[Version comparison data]
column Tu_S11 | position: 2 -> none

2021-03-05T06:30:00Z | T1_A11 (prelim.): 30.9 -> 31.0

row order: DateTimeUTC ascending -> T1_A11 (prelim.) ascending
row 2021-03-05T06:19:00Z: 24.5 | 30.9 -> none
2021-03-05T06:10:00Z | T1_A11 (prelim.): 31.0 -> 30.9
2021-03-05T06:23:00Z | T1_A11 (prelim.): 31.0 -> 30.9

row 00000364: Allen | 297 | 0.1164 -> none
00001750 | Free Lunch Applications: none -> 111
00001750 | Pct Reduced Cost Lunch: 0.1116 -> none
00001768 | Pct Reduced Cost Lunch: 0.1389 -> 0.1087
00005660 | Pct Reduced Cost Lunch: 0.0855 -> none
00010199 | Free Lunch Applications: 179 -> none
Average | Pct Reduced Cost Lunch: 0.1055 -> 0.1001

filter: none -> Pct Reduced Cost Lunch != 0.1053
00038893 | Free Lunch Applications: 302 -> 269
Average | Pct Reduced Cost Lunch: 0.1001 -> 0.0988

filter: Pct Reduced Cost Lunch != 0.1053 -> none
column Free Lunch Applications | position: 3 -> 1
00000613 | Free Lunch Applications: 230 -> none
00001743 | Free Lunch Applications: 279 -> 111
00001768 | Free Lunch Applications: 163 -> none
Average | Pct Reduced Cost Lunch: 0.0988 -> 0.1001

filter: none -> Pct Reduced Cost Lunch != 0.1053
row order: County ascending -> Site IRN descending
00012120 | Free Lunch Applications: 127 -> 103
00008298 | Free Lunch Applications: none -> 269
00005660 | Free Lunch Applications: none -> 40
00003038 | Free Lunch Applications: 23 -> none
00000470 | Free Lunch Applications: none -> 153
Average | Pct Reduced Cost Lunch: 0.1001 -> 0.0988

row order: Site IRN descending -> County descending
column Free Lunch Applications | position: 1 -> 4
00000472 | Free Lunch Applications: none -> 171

ABOUT THIS TASK: In the entries above, find the line with "Average | Pct Reduced Cost Lunch: 0.0988" and the line with "00005660 | Free", then set down exactly those two and every line between them, nothing else.

ANSWER FOR THIS EXERCISE:
Average | Pct Reduced Cost Lunch: 0.0988 -> 0.1001

filter: none -> Pct Reduced Cost Lunch != 0.1053
row order: County ascending -> Site IRN descending
00012120 | Free Lunch Applications: 127 -> 103
00008298 | Free Lunch Applications: none -> 269
00005660 | Free Lunch Applications: none -> 40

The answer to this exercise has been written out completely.